Other times, I haven't had problems (to the extent of travelling on an expired passport once) (not intentionally), and I might possibly once (out of dozens of times), have been asked to show proof that my ticket was a return ticket, but I tend not to be able to sleep on planes so I was exhausted and not at my most tactful and possibly reponded with confusion, incredulity, and some foul morning breath - why the fuck would I have a piece of paper? It's an e-ticket. I have not yet checked in for my return flight in ten days. That's not even possible. I might have fumbled for my phone so I could show them the email containing the e-ticket, but was shushed and stamped and moved along.

Even if you have a return ticket, they can turn you away if they want to, so it is really a good idea to have a return ticket or an onward ticket or an itinerary, and on the other side of things, a business card to indicate you have a job, a letter from a supervisor saying when they expect you back at work, a copy of a lease - something to indicate that you have obligations you must return to... I think you said in an earlier question that you would get insurance for the trip? A copy of that sort of thing might have dates and demonstrate your intentions to be backpacking for a finite period of time. Emails from people you've arranged to couch surf with that say when they expect you (in a different country), even might be useful.

I haven't done a proper search, and this is old, but this question might have some useful info also. Google 'proof of onward travel' and see how some other people have solved the problem.

It's a pain and you might never need any of this, but far better to be safe than sorry, especially when you've put so much time and effort (and money) into planning. Have fun on your trip - it sounds awesome!
posted by you must supply a verb at 3:39 AM on March 7, 2013


Sorry - just to add - it's not just about how likely it is that this will happen, it's about what the consequences are if it does. Even if there's only a 10 percent chance of it happening, the level of screwed you will be if it does is enough to justify spending €35 for an onward ticket to Paris or whatever, even if you don't use it.
posted by you must supply a verb at 3:56 AM on March 7, 2013


Get a ticket from Athens or Bucharest to Turkey, or from Spain to Morocco.
posted by mdonley at 9:27 AM on March 7, 2013


As the person who, five months ago, pointed out the Schengen visa regulations to the OP and warned about travelling in on a one-way ticket... yeah, all that still applies.

I once flew into a tiny regional airport in the UK with my American wife: she went to the non-EU queue; I sailed through the EU bit. And then I waited. And waited. And was eventually called back to verify our collective itinerary. (I now know that couples should go through passport control together, even if they have EU/non-EU passports.) If you continue to believe that this is not a common occurrence, you may finally be disabused of this at passport control on arrival, or not even be allowed to board.

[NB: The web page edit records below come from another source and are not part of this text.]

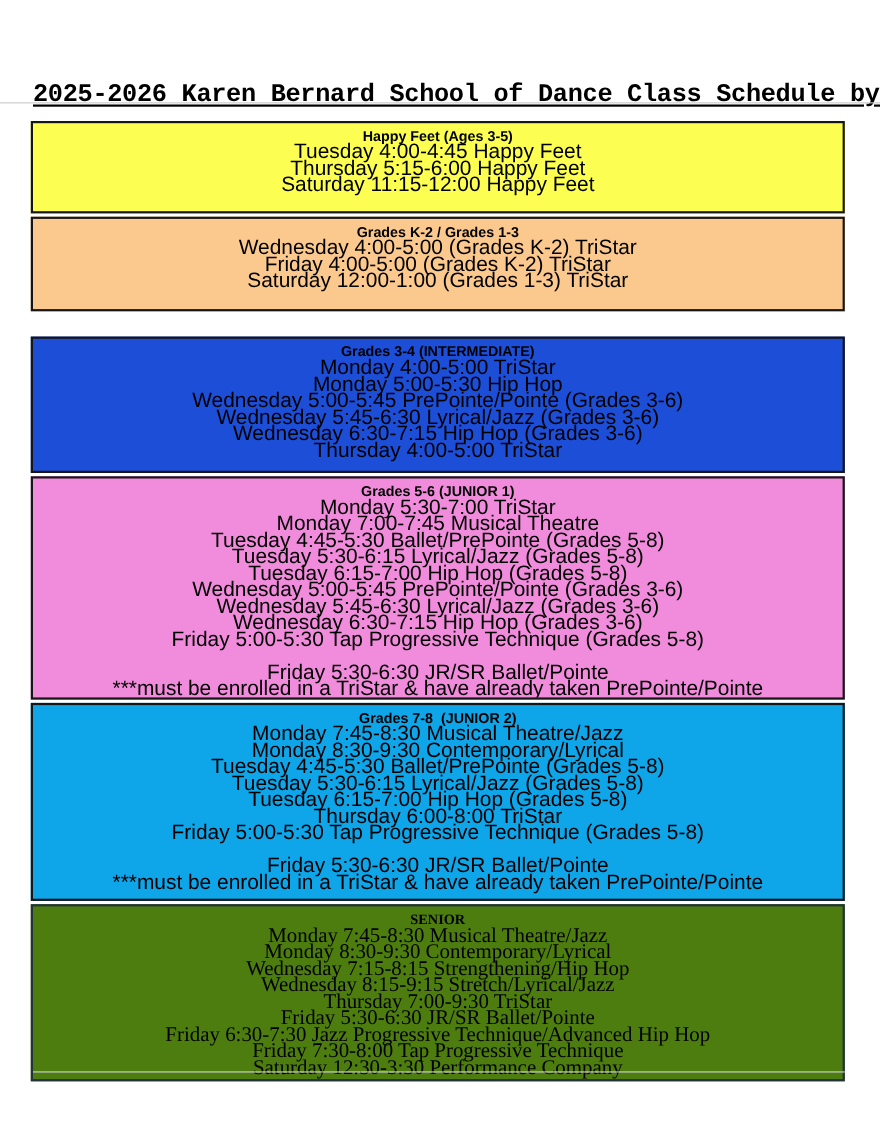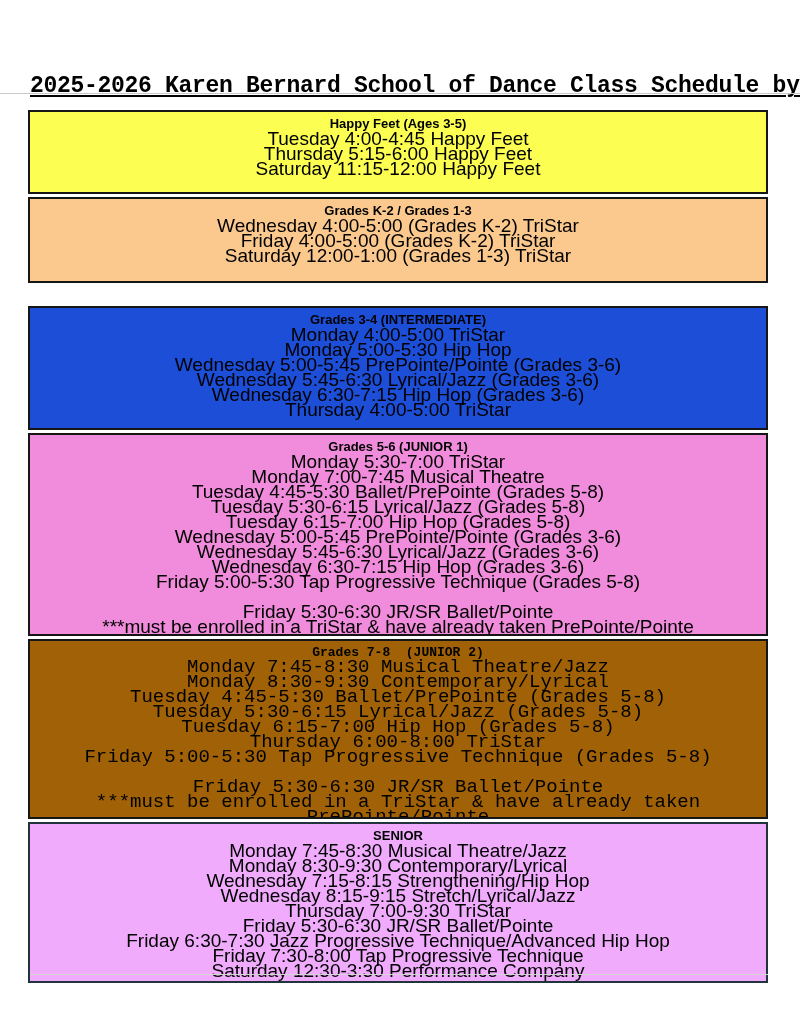--- a/index.html
+++ b/index.html
@@ -123,7 +123,7 @@
         <div class="schedule-line">Friday 5:30-6:30 JR/SR Ballet/Pointe</div>
         <div class="schedule-line">***must be enrolled in a TriStar &amp; have already taken PrePointe/Pointe</div>
       </div>
-      <div class="section section-grades-78" style="background: #a16207; font-family: Liberation Mono, monospace;">
+      <div class="section section-grades-78" style="background: #0ea5e9;">
         <div class="section-header">Grades 7-8  (JUNIOR 2)</div>
         <div class="schedule-line">Monday 7:45-8:30 Musical Theatre/Jazz</div>
         <div class="schedule-line">Monday 8:30-9:30 Contemporary/Lyrical</div>

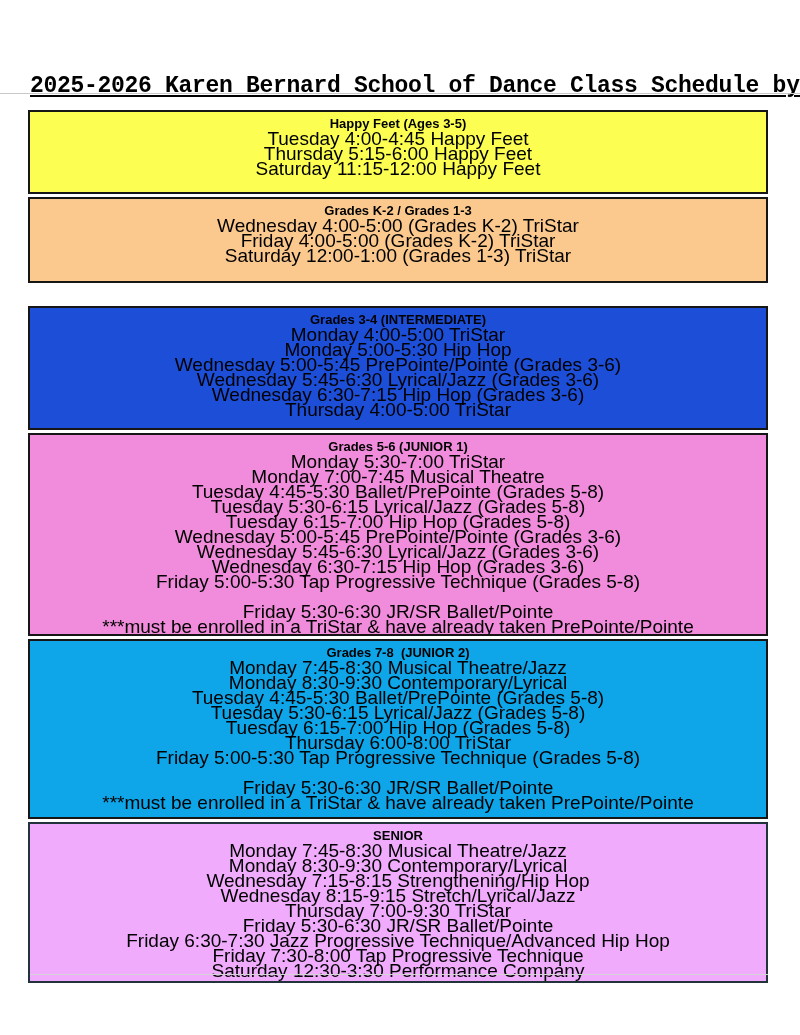--- a/index.html
+++ b/index.html
@@ -136,7 +136,7 @@
         <div class="schedule-line">Friday 5:30-6:30 JR/SR Ballet/Pointe</div>
         <div class="schedule-line">***must be enrolled in a TriStar &amp; have already taken PrePointe/Pointe</div>
       </div>
-      <div class="section section-senior" style="background: #f0abfc;">
+      <div class="section section-senior" style="background: #4d7c0f; font-family: Liberation Serif, serif;">
         <div class="section-header">SENIOR</div>
         <div class="schedule-line">Monday 7:45-8:30 Musical Theatre/Jazz</div>
         <div class="schedule-line">Monday 8:30-9:30 Contemporary/Lyrical</div>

So: get an onward ticket. Ferry booking to the UK, Ryanair to somewhere. Fully refundable ticket back to the US if you have the creditworthiness to put that charge on plastic, or at least one with a reasonable change fee. And some kind of itinerary, and very clear proof that you have ready access to funds to support yourself.

It's not the fun bit of backpacking, but it's the thing that makes the fun bit possible.